Le marketing de l’outrage

Lady Doritos. Ca vous dit quelque chose ? Vous avez peut-être lu les gros titres ? Vu les blagues ici et là ? Voire les commentaires outragés sur les réseaux sociaux ? Peut-être avez-vous même participé.

Un scandale qui a vécu (très brièvement). La compagnie s’est excusée et a retiré toute référence à ces Doristos qui craquent plus doucement … .

Qu’est-ce que l’on retient de cet énième scandale ? La notion de marketing de l’outrage. Certes les marques font des erreurs. Certaines campagnes sont ratées. Mais une chose est sure, les audiences réagissent. Alors est-ce qu’il n’est pas temps de considérer le marketing de l’outrage comme une stratégie (risquée) à part entière ?

Du côté Doristos, on nie l’acrobatie marketing, cependant les résultats sont là, et, finalement, scandale volontaire ou involontaire, peu importe, la marque a déniché, pour nous tous, une nouvelle mine d’or, à risque mais exploitable.

 

Laissez passer l’orage, bénéficiez de la pub

Les scandales et l’outrage sur internet sont à l’image des tempètes estivales. Elles arrivent soudainement, amènent tonnerre et éclairs et se terminent tout aussi soudainement. Les commentateurs internet démontrent exactement ce genre de comportement. Outragé(e)s aujourd’hui par un sein que l’on ne saurait voir mais scandalisé(e)s par une tranche de pomme de terre promise à un traitement féminisé demain. Fini les raisins de la colère, nous évoluons désormais dans un monde dominé par les raisons (diverses et variées) de la colère.

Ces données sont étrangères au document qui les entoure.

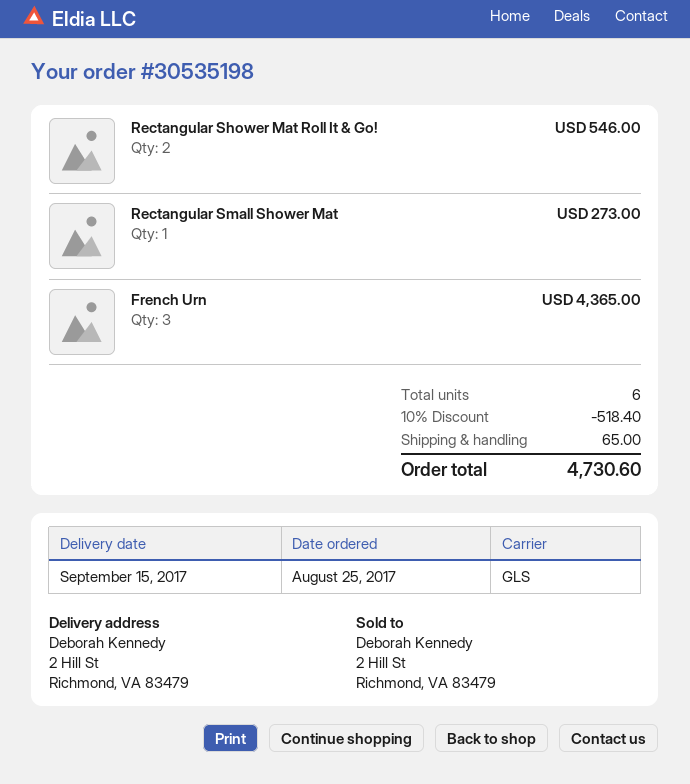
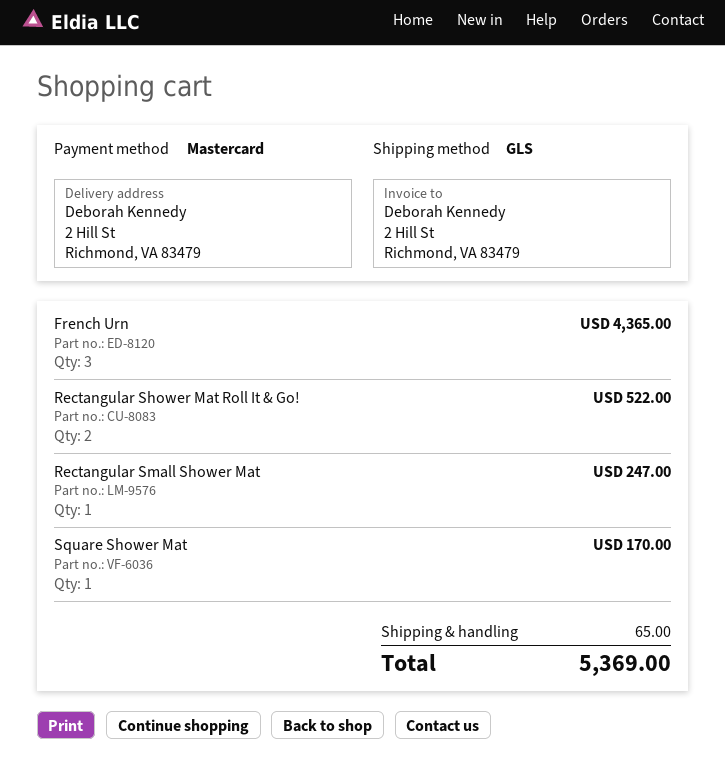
Rectangular Shower Mat Roll It & Go!: 2 for 546.00 -> 2 for 522.00
Rectangular Small Shower Mat: 1 for 273.00 -> 1 for 247.00
Square Shower Mat: none -> 1 for 170.00
discount: 10% = 518.40 -> none
total: 4730.60 -> 5369.00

Du point de vue du marketeur lambda, tout commentaire négatif sur les réseaux sonne comme une défaite. On meurt un petit peu à chaque insulte, à chaque client mécontent.

 

En fait, pas nécessairement. Dans le cas Doritos, par exemple, on parle d’une marque qui avait dépensé quelques millions pour un spot publicitaire lors du Super Bowl (ajoutons-y les stars incluses dans le spot), qui bénéficie, déjà, d’une certaine notoriété et dont le sujet “Lady Doritos” découlait d’une interview pour un podcast. Avec une réaction, exagérée (?), sur les réseaux.

Du point de vue de la marque, cependant, on laissait passer l’orage (d’outrage) et pouvait se caler dans un fauteuil pour regarder les retombées (énormes) en termes d’identification de la marque. Certes on peut penser que cette notoriété gagnée est basée sur des commentaires négatifs mais le marketeur futé voit surtout le Graal du marketing, de l’engagement. Eh oui, mieux vaut des clients énervés et une audience en colère que pas d’audience du tout.

 

C’est d’ailleurs une vieille histoire. Il est toujours plus facile de satisfaire le client qui se plaint que celui qui ne dit rien et s’en va.

Cette démarche comporte un risque et il reste difficile de définir si l’on peut réellement construire une campagne spécifique visant à outrager ses clients – et en tirer des résultats concrets. Cependant, en étudiant les réactions à cette “affaire” Lady Doritos, on peut définir une sorte de schéma avec le potentiel de créer ces réactions sans, réellement, ternir l’image de la marque.

Et puis, nul besoin d’aller jusqu’à créer de la colère, énerver une audience, juste ce qu’il faut, est suffisant et c’est une approche qui peut être testée de manière subtile et à petite échelle avant, pourquoi pas, de lancer une offensive plus importante.